Forests 2025, 16(4), 702; https://doi.org/10.3390/f16040702 - 18 Apr 2025

Abstract

Forest wood biomass is a key renewable resource for advancing energy transition and mitigating climate change. This review analyzes the physicochemical properties of forest biomass from major European tree species to assess their suitability for bioenergy applications. This study encompasses key parameters, such [...] Read more.
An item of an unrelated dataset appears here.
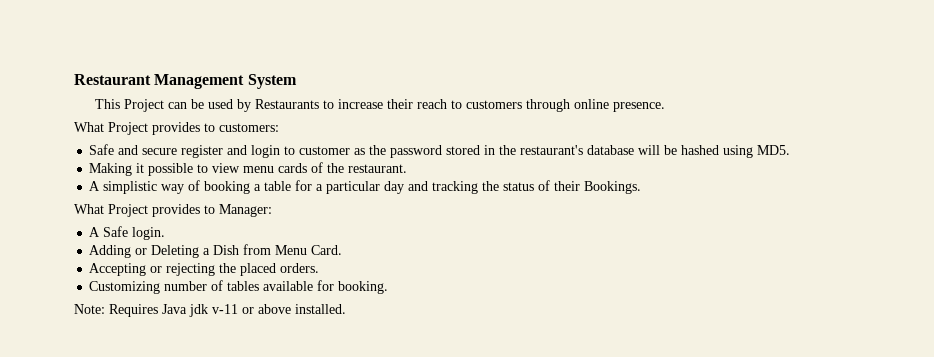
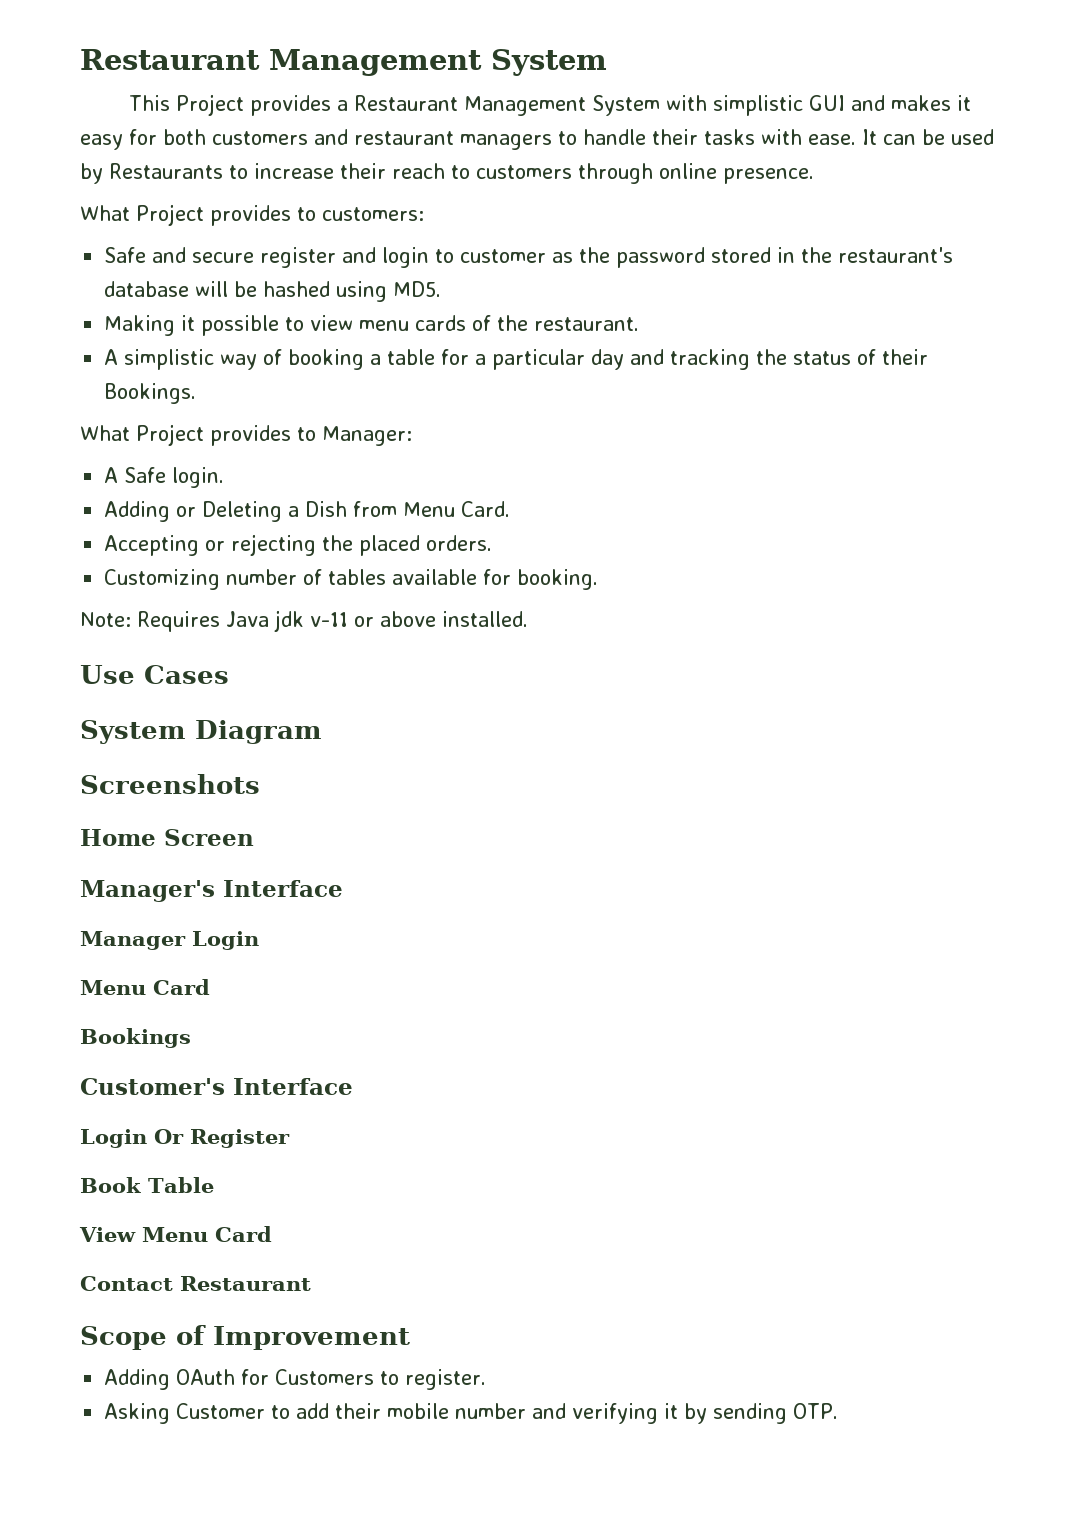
(164, 105) none -> [250,95,972,116] [80,129,877,150] provides a Restaurant Management System with simplistic GUI and makes it easy for both customers and restaurant managers to handle their tasks with ease. It
(346, 309) none -> [80,665,229,684] [80,720,322,744] [80,774,260,794] [80,829,254,846] [80,880,343,902] [80,931,259,950] [80,979,210,995] [80,1028,191,1048] [80,1078,353,1095] [80,1129,290,1148] [80,1177,214,1193] [79,1226,272,1242] [80,1276,311,1291] [80,1325,410,1350] [104,1369,487,1390] [104,1403,839,1424] // Use Cases // System Diagram // Screenshots // Home Screen // Manager's Interface // Manager Login // Menu Card // Bookings // Customer's Interface // Login Or Register // Book Table // View Menu Card // Contact Restaurant // Scope of Improvement // Adding OAuth for Customers to register. // Asking Customer to add their mobile number and verifying it by sending OTP.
Forest wood biomass is a key renewable resource for advancing energy transition and mitigating climate change. This review analyzes the physicochemical properties of forest biomass from major European tree species to assess their suitability for bioenergy applications. This study encompasses key parameters, such as moisture content, ash content, volatile matter, fixed carbon, elemental composition, bulk density, and energy content (HHV and LHV). This review analyzed data from 43 publications and extracted 140 records concerning the physicochemical properties of the most common European forest species used for bioenergy. The most commonly represented species were Quercus robur, Eucalyptus spp., and Fagus sylvatica. Moisture content, referring to fresh matter, ranged from 5% to 65%; ash content, referring to a dry basis, ranged from 0.2% to 3.5%; and higher heating value (HHV), referring to dry matter, ranged from 17 to 21 MJ kg⁻¹. This study highlights variability among species and underscores the importance of standardizing biomass characterization methods and the scarcity of data on bulk density and other key logistical parameters. These findings emphasize the need for consistent methodologies and species-specific selection strategies to optimize sustainability and efficiency in forest biomass utilization for bioenergy. Full article

(This article belongs to the Special Issue Advancements in Forest Engineering Technologies and Sustainable Practices)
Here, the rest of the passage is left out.